Domar a Vontade
Em Platão e Aristóteles a Razão apresenta-se como uma virtude essencial, mas não a mais elevada que o homem possui. A natureza da Justiça, a mais importante virtude, contudo, não sobrevive sem essa disposição da alma que lhe é anterior e imprescindível. Se em Platão a Justiça não é mais do que a ordenação da alma e da Cidade segundo os ditames da Razão, uma extensão actuante do conhecimento, em Aristóteles a ordenação da alma à Justiça, uma vez que não existe essa coincidência perfeita entre Conhecimento e Justiça (por via da incapacidade do conhecimento ser absolutamente fundado no elemento demonstrativo), requer também um conjunto de elementos práticos e de hábitos que permitam a obtenção não apenas uma visão do Bem, mas uma acção que mais se aproxima dos bens externos. Em toda a compreensão racional, na filosofia aristotélica, existe um ponto em que partimos para a aceitação de uma fundação, muitas vezes não fundada demonstrativamente (caso não paremos de inquirir nunca poderemos estabelecer nada). O problema do racionalismo e do projecto cartesiano reside precisamente na incapacidade de encontrar esse ponto de apoio.
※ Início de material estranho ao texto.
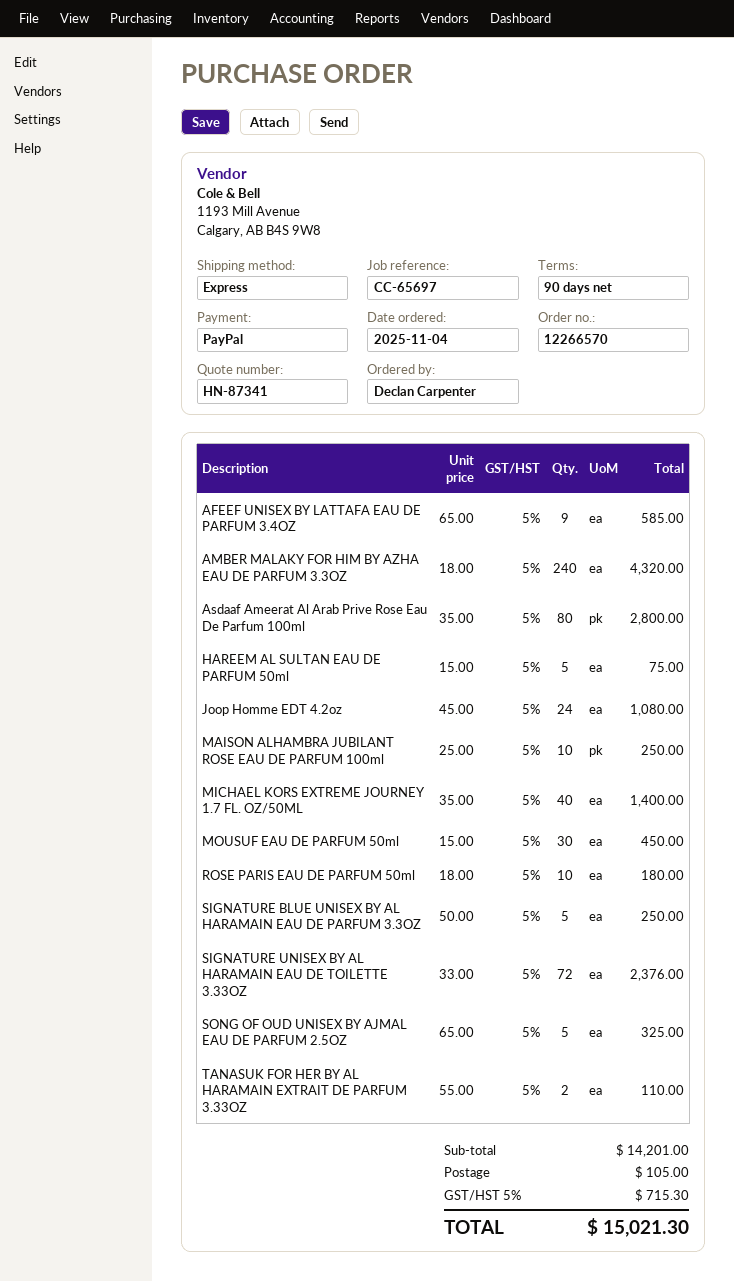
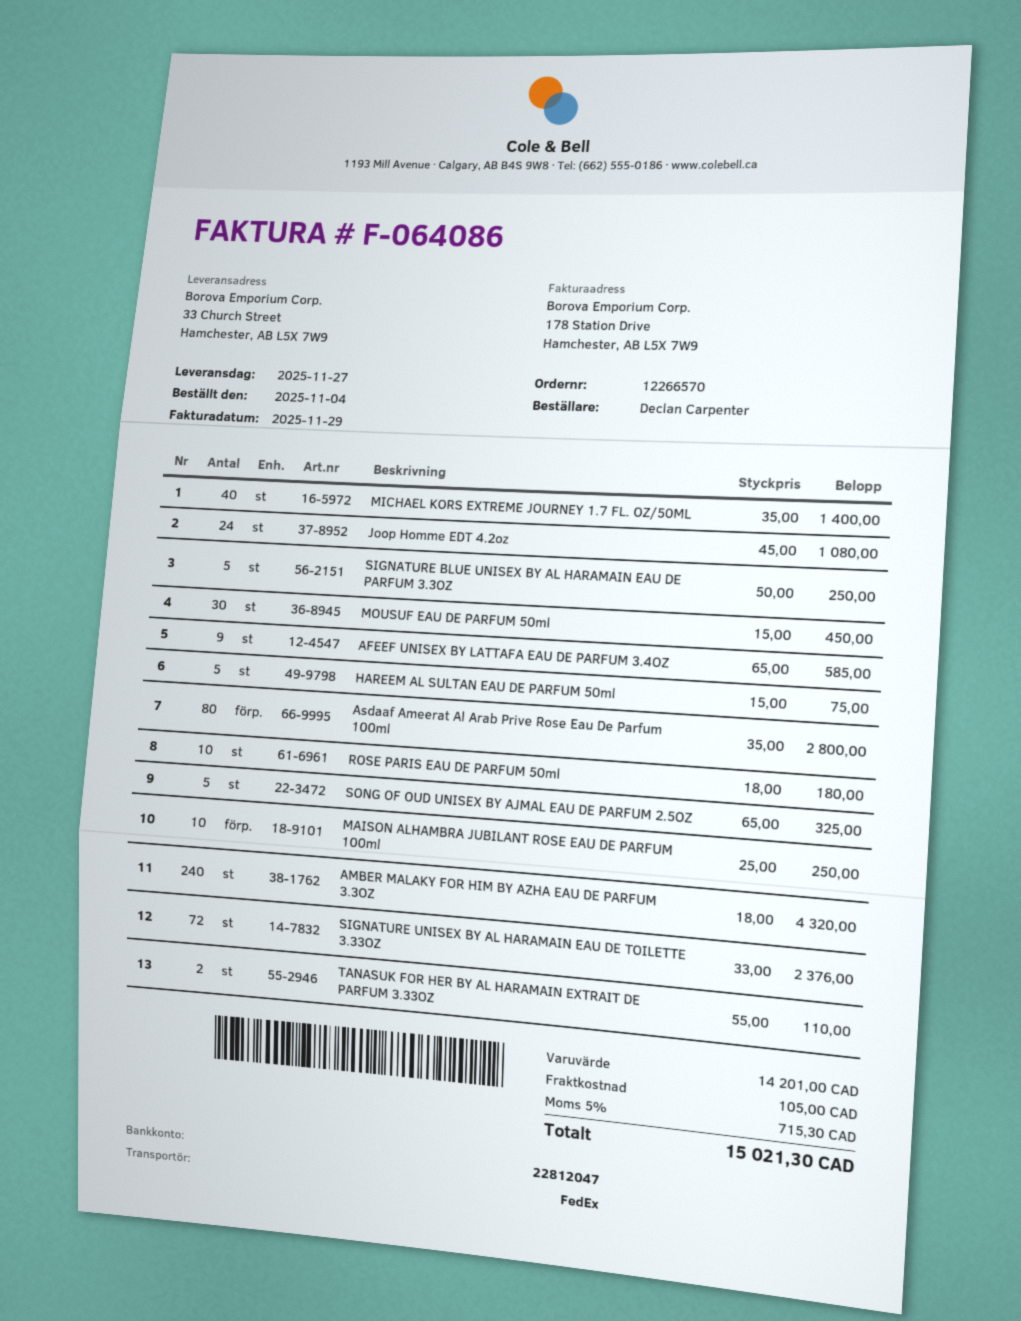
shipping method: express -> FedEx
Por possuírem a consciência de que a construção filosófica pode partir de um elemento científico não-axiomático (veja-se a quantidade de vezes que Platão utiliza como apoio e sustentáculo de uma ideia a autoridade de homens sábios, os clássicos que o precederam) existe um elemento evidente de que a fé existe como parte da Razão e que será aprofundado por São Tomás de Aquino.
Sabemos que a “ciência positiva” nada prova, que é apenas uma forma provisória de conhecimento e por isso ficamos em necessidade de uma ciência que estude a forma como essa parte fundamental do conhecimento se estrutura, de maneira a que essa fé, indispensável à racionalidade, não prescinda do conhecimento e não sobreponha os seus desejos à Verdade. Precisamos da ciência do Bem, a Filosofia, para compreender qual a forma de submeter a vontade ao real e evitar o inverso.